● **WHAT THIS TASK INVOLVES**
Lines holding the word "Coloridas" must be located in the listing below and copied.

● **GIVEN RECORDS**

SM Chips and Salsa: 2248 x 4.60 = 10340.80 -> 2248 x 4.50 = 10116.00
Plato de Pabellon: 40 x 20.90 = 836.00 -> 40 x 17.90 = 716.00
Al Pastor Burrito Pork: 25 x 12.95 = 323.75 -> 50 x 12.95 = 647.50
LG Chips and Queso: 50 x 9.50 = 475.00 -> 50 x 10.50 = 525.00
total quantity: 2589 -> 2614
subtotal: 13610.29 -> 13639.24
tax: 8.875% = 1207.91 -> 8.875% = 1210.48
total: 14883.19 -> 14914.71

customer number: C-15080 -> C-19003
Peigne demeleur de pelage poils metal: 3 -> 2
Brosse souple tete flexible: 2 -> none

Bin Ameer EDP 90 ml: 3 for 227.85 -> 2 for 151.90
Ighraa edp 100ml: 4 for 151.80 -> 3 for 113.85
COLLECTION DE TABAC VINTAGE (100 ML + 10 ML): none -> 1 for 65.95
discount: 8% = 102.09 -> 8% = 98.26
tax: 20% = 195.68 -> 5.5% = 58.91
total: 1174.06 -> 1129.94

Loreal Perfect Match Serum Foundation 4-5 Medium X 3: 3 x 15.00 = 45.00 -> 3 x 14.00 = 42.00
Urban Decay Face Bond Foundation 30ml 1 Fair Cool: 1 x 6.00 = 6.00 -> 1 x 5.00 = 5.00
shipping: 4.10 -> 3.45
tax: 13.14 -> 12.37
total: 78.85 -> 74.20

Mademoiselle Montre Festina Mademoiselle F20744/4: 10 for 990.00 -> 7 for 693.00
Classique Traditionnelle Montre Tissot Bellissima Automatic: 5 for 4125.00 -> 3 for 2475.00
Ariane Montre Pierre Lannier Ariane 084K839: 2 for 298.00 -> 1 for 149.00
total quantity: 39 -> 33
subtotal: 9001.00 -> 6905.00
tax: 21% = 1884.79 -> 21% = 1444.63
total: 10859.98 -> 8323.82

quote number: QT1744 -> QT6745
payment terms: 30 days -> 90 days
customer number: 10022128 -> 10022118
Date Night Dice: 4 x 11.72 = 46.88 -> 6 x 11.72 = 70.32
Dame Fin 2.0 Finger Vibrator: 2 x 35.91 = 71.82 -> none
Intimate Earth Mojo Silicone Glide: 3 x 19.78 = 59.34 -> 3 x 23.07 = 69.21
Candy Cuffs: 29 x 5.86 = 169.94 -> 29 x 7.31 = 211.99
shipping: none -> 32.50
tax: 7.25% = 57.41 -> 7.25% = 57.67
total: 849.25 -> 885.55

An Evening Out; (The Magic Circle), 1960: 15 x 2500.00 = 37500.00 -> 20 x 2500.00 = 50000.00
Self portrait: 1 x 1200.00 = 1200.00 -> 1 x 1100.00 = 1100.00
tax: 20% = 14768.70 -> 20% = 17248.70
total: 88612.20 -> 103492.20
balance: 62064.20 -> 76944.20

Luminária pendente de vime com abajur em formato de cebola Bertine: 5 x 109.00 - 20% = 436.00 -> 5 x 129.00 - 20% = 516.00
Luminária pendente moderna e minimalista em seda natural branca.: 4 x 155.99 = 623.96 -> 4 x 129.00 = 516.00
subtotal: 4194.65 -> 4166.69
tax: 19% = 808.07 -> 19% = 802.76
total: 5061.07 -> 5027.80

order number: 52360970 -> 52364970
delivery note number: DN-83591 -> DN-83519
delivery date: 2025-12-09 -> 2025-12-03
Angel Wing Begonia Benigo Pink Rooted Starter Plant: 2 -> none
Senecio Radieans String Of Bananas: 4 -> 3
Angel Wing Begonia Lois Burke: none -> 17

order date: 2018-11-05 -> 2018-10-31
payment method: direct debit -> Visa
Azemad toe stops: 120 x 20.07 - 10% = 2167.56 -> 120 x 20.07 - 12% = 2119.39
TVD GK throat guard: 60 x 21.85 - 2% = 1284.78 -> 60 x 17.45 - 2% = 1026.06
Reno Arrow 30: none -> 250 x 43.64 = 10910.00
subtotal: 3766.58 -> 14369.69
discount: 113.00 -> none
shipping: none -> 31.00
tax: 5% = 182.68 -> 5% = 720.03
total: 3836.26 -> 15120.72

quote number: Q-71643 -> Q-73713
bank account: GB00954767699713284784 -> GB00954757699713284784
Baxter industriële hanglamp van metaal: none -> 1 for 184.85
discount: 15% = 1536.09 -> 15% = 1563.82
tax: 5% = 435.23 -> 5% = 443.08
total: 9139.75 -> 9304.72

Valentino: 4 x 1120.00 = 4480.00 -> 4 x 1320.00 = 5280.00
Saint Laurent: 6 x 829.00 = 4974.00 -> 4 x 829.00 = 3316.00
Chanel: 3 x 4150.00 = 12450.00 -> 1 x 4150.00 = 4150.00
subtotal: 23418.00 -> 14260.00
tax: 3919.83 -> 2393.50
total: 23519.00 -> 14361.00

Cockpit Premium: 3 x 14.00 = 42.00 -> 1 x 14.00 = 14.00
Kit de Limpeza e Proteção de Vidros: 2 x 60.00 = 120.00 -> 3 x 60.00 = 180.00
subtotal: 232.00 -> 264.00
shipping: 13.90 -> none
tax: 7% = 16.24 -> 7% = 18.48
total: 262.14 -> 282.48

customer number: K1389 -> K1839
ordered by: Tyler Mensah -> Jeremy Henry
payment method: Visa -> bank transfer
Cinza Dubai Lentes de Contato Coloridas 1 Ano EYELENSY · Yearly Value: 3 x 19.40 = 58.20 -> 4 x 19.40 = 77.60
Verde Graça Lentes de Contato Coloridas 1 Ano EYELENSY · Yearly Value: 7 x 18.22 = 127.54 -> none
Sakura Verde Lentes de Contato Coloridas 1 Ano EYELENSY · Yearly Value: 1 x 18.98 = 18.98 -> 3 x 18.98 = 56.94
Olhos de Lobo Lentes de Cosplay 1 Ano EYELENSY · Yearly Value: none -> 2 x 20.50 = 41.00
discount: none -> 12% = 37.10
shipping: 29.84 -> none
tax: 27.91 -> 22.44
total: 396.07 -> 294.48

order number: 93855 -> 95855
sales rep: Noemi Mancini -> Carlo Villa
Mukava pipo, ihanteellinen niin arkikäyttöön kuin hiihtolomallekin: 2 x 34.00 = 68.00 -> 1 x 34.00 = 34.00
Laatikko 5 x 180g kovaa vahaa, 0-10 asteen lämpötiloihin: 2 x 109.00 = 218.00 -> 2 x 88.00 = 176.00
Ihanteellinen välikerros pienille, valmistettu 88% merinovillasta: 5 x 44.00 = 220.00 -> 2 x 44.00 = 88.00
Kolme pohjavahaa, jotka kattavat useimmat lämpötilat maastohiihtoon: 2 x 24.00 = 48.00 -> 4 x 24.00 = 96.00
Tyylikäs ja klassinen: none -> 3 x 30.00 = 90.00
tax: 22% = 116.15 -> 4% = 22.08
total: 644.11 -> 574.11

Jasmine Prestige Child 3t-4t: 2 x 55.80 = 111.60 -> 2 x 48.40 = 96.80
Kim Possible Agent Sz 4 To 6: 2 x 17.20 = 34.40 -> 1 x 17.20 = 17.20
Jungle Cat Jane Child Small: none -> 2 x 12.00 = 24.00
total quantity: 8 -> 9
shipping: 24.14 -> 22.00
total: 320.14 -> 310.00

● **SOLUTION FOR THIS TASK**
Cinza Dubai Lentes de Contato Coloridas 1 Ano EYELENSY · Yearly Value: 3 x 19.40 = 58.20 -> 4 x 19.40 = 77.60
Verde Graça Lentes de Contato Coloridas 1 Ano EYELENSY · Yearly Value: 7 x 18.22 = 127.54 -> none
Sakura Verde Lentes de Contato Coloridas 1 Ano EYELENSY · Yearly Value: 1 x 18.98 = 18.98 -> 3 x 18.98 = 56.94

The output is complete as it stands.